The results of this study indicate that SVC infection can be found in some Indian carps in Iran. To study the pathogenicity and to obtain isolates of SVC virus the establishment of a laboratory with virus culture equipment is necessary (Haghighi et al., 2008a). The severity of disease was dependant to the period of disease, body immunological resistance of fish, stress and environmental factors related to season, temperature and pH changes (Ahne, 1985).

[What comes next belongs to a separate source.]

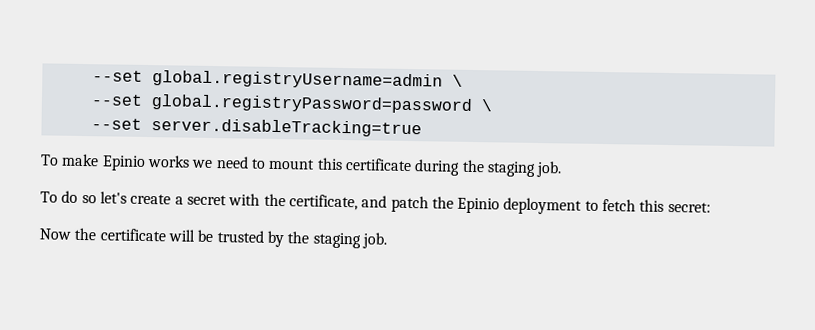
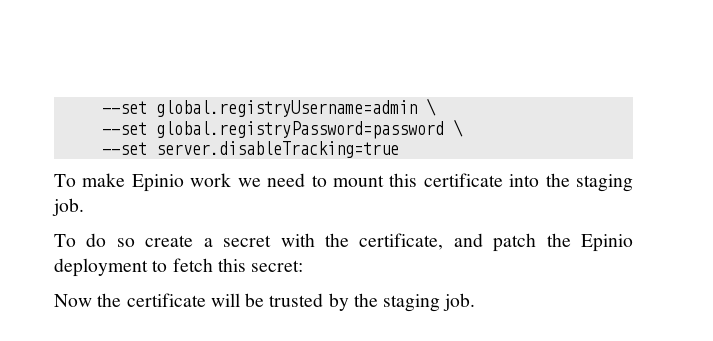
- To make Epinio works we need to mount this certificate during the staging job.
+ To make Epinio work we need to mount this certificate into the staging job.
- To do so let's create a secret with the certificate, and patch the Epinio deployment to fetch this secret:
+ To do so create a secret with the certificate, and patch the Epinio deployment to fetch this secret:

The respect for on-site hygiene rules, control of disease in fish propagation and breeding centers, isolation and quarantining of infected Indian carp or fish with abnormal behavior have a major role for the prevention of disease (Fijan, 1999). Often, one of the most important causes of little incidence of disease is also the weakness of virus carriers (Haghighi et al., 2007). Therefore, the innovation of sensitive and specific techniques for the diagnosis of disease such as PCR and histopathology are necessary (Faisal and Ahne, 1984). Other techniques such as gene sequencing method. However, because of the cross reaction with other viruses, there is the probability of error. The advantage of this study is detection of SVC virus in Indian carp in Iran for first time.

In brief, the PCR and gene sequencing are useful for the diagnosis of SVC disease and these methods have almost perfect agreement.

ACKNOWLEDGMENT

This research was supported by Iranian Veterinary Organization and was done in Cellular and Molecular Biology Research Center, Shahid Beheshti University, M.C., authors will pass best regards and thanks to them.